Only one stretch of the data is wanted: the line containing "payment method: American Express -> cash", the line containing "Ferrari 458 Speciale", and every line between them, copied exactly.

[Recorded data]
---+---

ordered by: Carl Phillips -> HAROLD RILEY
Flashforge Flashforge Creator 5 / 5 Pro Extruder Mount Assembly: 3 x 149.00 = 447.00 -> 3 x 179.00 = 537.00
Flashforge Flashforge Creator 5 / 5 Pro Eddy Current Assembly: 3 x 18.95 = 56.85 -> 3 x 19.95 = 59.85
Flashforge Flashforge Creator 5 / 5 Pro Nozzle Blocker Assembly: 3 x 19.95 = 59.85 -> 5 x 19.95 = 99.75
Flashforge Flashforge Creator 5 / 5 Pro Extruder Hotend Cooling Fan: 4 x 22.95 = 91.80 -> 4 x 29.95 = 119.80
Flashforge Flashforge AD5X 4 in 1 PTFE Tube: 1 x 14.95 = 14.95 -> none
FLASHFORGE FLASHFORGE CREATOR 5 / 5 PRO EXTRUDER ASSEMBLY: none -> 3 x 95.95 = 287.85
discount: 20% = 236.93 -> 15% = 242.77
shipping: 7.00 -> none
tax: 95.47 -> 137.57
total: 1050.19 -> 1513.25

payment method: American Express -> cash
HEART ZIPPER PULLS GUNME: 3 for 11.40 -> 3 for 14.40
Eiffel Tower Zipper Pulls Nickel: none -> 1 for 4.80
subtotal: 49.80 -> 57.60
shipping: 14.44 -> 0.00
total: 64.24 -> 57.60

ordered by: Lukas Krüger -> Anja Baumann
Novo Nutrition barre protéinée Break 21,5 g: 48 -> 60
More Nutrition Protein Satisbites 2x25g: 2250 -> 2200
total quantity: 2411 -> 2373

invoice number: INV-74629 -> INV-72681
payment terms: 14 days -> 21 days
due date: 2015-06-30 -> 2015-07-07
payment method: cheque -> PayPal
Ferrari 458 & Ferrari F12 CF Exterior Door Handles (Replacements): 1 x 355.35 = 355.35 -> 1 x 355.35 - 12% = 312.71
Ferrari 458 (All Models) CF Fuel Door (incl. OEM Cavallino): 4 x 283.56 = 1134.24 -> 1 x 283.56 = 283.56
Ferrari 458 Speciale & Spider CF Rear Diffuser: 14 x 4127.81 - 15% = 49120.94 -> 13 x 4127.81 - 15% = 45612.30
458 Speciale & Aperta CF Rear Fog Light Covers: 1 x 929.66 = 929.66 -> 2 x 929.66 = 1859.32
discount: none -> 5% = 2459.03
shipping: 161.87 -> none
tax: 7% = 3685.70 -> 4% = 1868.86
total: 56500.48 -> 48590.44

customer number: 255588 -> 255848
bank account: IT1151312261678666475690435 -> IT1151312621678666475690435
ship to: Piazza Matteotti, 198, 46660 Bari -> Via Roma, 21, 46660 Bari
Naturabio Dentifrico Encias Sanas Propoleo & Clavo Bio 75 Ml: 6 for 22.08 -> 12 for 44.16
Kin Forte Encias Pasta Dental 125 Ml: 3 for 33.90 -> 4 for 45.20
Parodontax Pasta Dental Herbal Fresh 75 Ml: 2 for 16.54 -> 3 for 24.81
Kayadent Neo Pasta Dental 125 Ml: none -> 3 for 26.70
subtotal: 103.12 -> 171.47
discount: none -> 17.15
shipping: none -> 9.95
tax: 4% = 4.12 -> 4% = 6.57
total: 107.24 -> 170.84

---+---

> **Response**:
payment method: American Express -> cash
HEART ZIPPER PULLS GUNME: 3 for 11.40 -> 3 for 14.40
Eiffel Tower Zipper Pulls Nickel: none -> 1 for 4.80
subtotal: 49.80 -> 57.60
shipping: 14.44 -> 0.00
total: 64.24 -> 57.60

ordered by: Lukas Krüger -> Anja Baumann
Novo Nutrition barre protéinée Break 21,5 g: 48 -> 60
More Nutrition Protein Satisbites 2x25g: 2250 -> 2200
total quantity: 2411 -> 2373

invoice number: INV-74629 -> INV-72681
payment terms: 14 days -> 21 days
due date: 2015-06-30 -> 2015-07-07
payment method: cheque -> PayPal
Ferrari 458 & Ferrari F12 CF Exterior Door Handles (Replacements): 1 x 355.35 = 355.35 -> 1 x 355.35 - 12% = 312.71
Ferrari 458 (All Models) CF Fuel Door (incl. OEM Cavallino): 4 x 283.56 = 1134.24 -> 1 x 283.56 = 283.56
Ferrari 458 Speciale & Spider CF Rear Diffuser: 14 x 4127.81 - 15% = 49120.94 -> 13 x 4127.81 - 15% = 45612.30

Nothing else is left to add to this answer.